*** Opening DATASET RECORDS ***

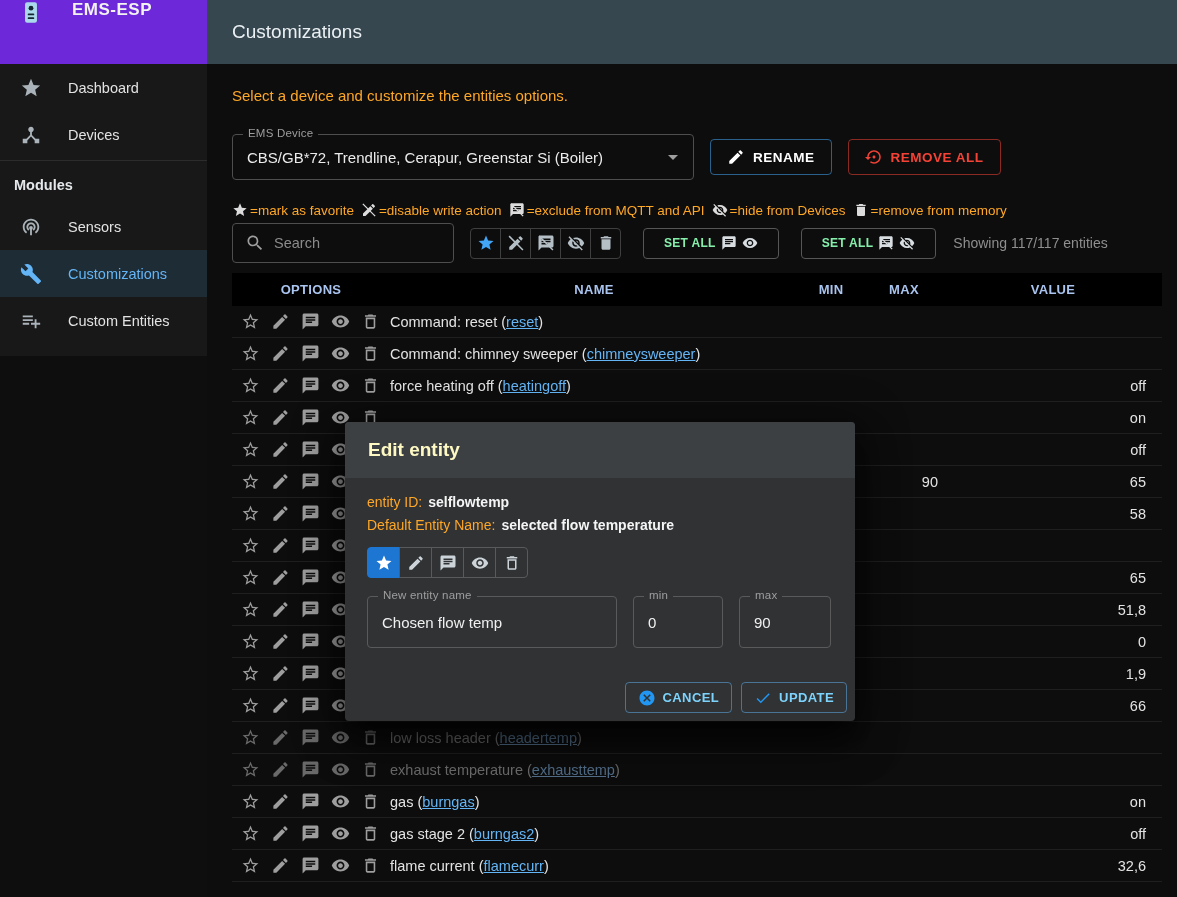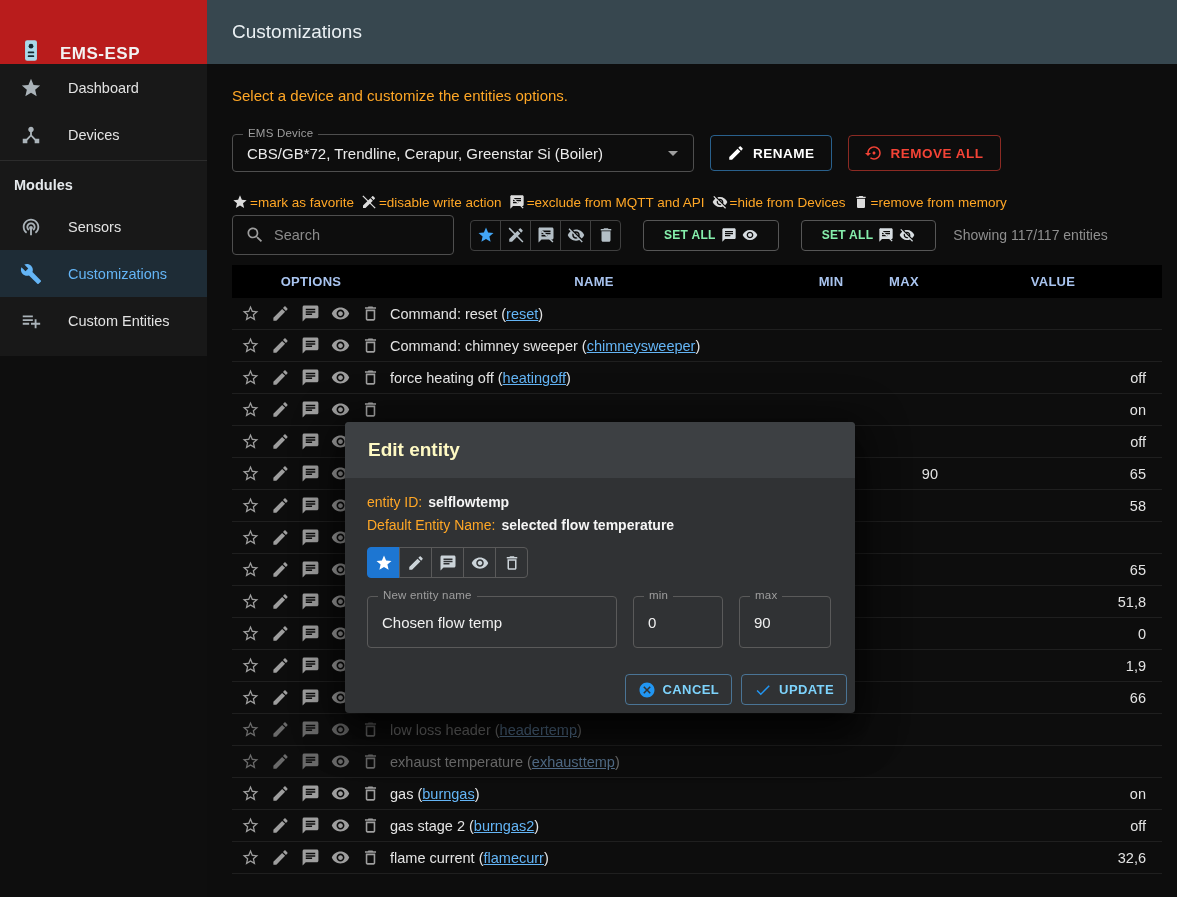--- a/index.html
+++ b/index.html
@@ -9,7 +9,7 @@
 
   
   .sidebar{width:207px;flex:none;background:#0e0e0e;display:flex;flex-direction:column}
-  .logo-bar{height:64px;flex:none;display:flex;align-items:flex-end;gap:16px;padding:0 18px;background:#b91c1c}
+  .logo-bar{height:64px;flex:none;display:flex;align-items:flex-start;gap:28px;padding:0 18px;background:#6d28d9}
   .logo-icon{width:26px;height:26px;display:inline-flex}
   .logo-icon svg{width:100%;height:100%}
   .logo-title{font-size:17px;font-weight:700;color:#f2f2f2;letter-spacing:.5px}

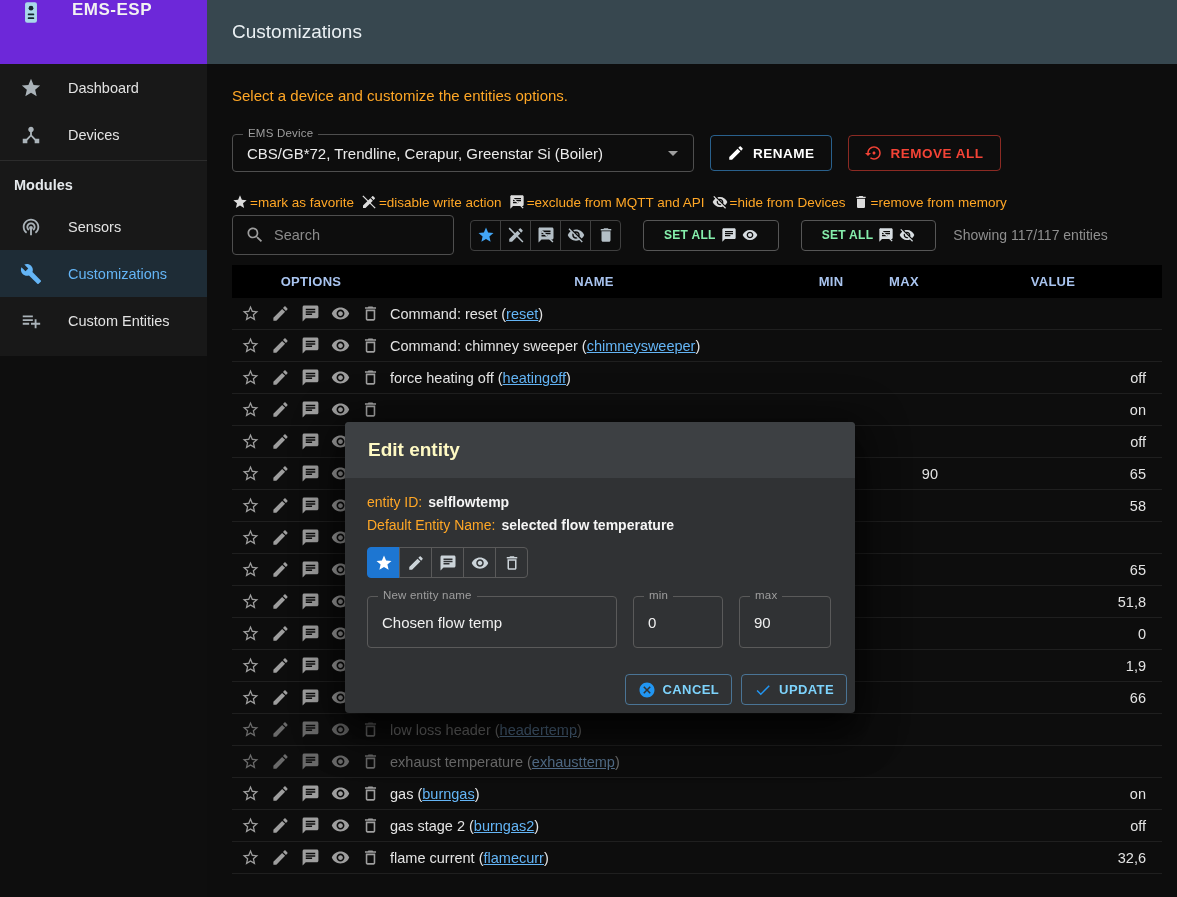--- a/index.html
+++ b/index.html
@@ -28,7 +28,7 @@
   .intro{color:#ffa726;font-size:15px;line-height:20px;margin-bottom:28px}
 
   .device-row{display:flex;align-items:center;margin-bottom:22px}
-  .select-field{position:relative;width:462px;height:38px;border:1px solid #4e4e4e;border-radius:4px;display:flex;align-items:center;justify-content:space-between;padding:0 8px 0 14px;cursor:pointer}
+  .select-field{position:relative;width:462px;height:46px;border:1px solid #4e4e4e;border-radius:4px;display:flex;align-items:center;justify-content:space-between;padding:0 8px 0 14px;cursor:pointer}
   .field-label{position:absolute;top:-8px;left:10px;background:#0d0d0d;padding:0 5px;font-size:11.5px;color:#9e9e9e;letter-spacing:.2px}
   .select-value{font-size:15px;color:#ebebeb;white-space:nowrap;overflow:hidden}
   .select-arrow{color:#9e9e9e;width:24px;height:24px;flex:none}

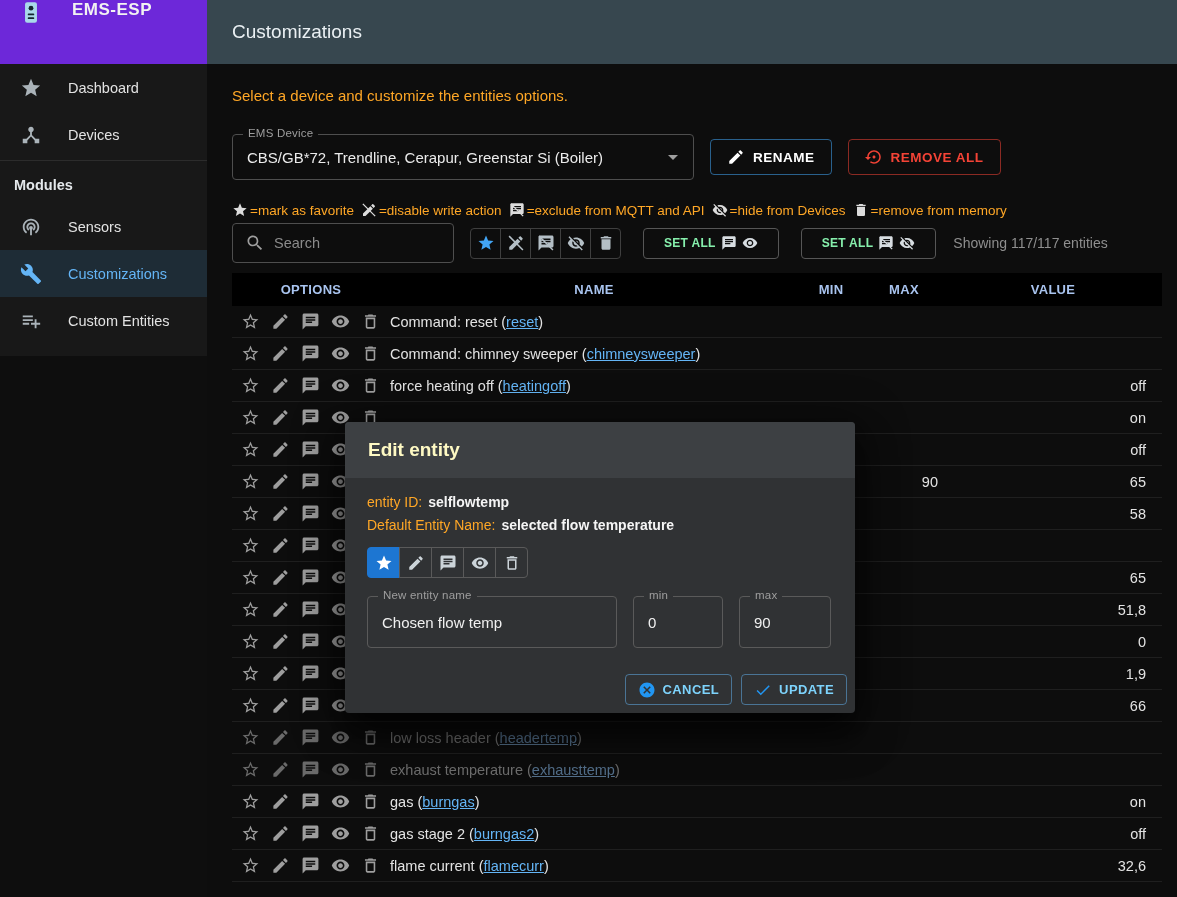--- a/index.html
+++ b/index.html
@@ -82,7 +82,7 @@
   .dlg-toggle:first-child{margin-left:0;border-radius:4px 0 0 4px}
   .dlg-toggle:last-child{border-radius:0 4px 4px 0}
   .dlg-toggle.selected{background:#1d76d2;border-color:#1d76d2;color:#fff}
-  .fields-row{display:flex;gap:16px;margin-bottom:26px}
+  .fields-row{display:flex;gap:16px;margin-bottom:34px}
   .tfield{position:relative;height:52px;border:1px solid #5a5a5a;border-radius:4px;display:flex;align-items:center;padding:0 14px}
   .tfield .field-label{background:#303234}
   .tfield-input{width:100%;background:transparent;border:none;outline:none;color:#f0f0f0;font-size:15px;font-family:inherit;font-weight:400}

*** Closing DATASET RECORDS ***

- [INSTRUCTIONS FOR THE TASK]: Work out how many lines in the records include "weight". Only the number should be given.

- [SOLUTION TO THIS PROBLEM]: 2